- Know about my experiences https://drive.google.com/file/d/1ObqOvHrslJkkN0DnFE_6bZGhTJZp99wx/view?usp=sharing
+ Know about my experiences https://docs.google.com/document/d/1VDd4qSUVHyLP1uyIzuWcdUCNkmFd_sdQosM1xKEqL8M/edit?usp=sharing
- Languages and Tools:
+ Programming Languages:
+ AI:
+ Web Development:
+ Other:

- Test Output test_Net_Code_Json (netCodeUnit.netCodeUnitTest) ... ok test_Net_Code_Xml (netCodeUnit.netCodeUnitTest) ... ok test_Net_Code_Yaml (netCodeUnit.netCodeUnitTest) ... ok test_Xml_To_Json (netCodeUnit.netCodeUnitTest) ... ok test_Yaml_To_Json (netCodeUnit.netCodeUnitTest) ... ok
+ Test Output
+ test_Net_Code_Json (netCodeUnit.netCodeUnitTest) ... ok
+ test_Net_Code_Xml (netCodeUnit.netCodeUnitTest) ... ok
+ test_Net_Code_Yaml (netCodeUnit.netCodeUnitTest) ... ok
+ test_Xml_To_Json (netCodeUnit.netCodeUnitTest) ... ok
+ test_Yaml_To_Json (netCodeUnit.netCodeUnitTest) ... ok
--- --- ---
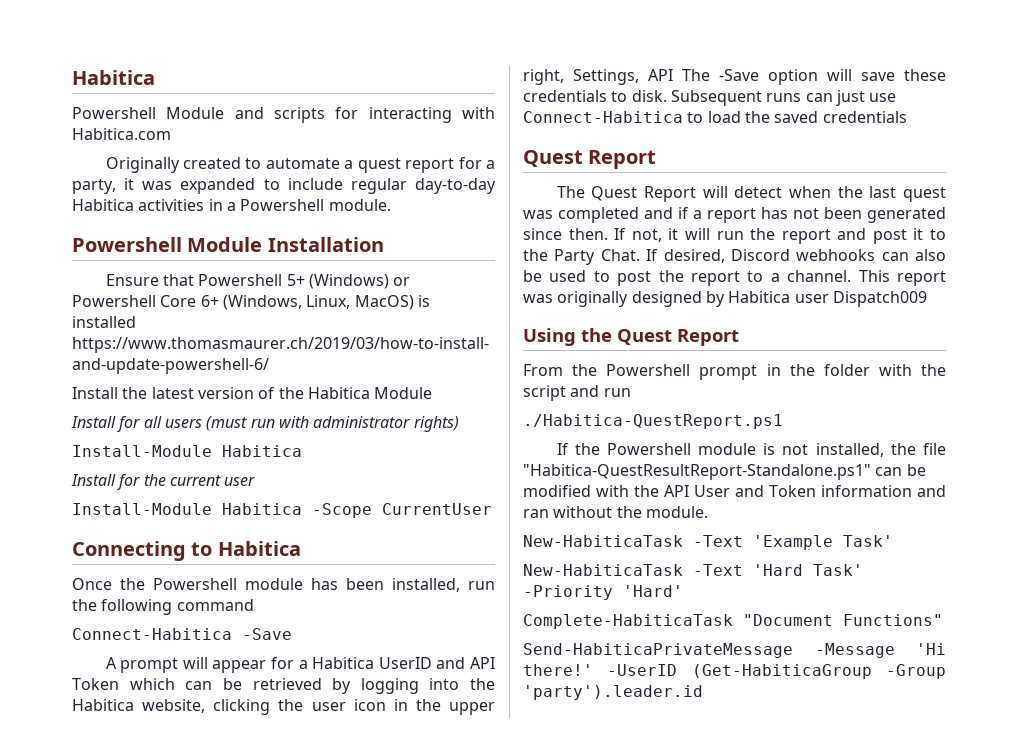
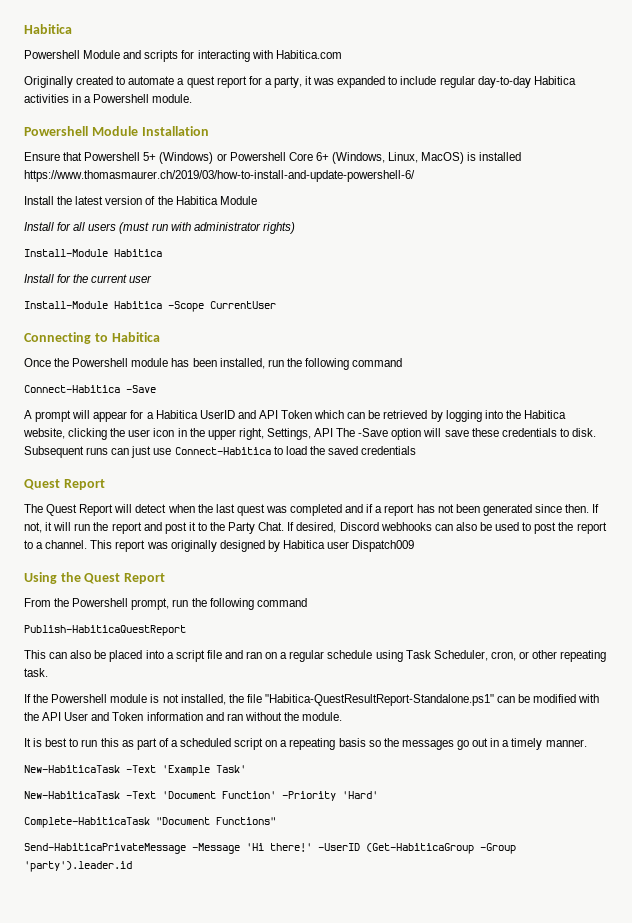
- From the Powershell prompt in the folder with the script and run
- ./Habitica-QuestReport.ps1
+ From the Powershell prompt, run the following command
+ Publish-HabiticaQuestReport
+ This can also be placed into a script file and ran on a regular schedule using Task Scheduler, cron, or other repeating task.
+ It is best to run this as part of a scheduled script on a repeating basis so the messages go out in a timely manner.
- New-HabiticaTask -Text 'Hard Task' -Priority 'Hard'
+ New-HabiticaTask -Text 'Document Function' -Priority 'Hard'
--- --- ---
WHAT THE TASK ASKS
Using the entries, return every line where the word "Powershell" can be found.

EXPECTED OUTPUT
- From the Powershell prompt in the folder with the script and run
+ From the Powershell prompt, run the following command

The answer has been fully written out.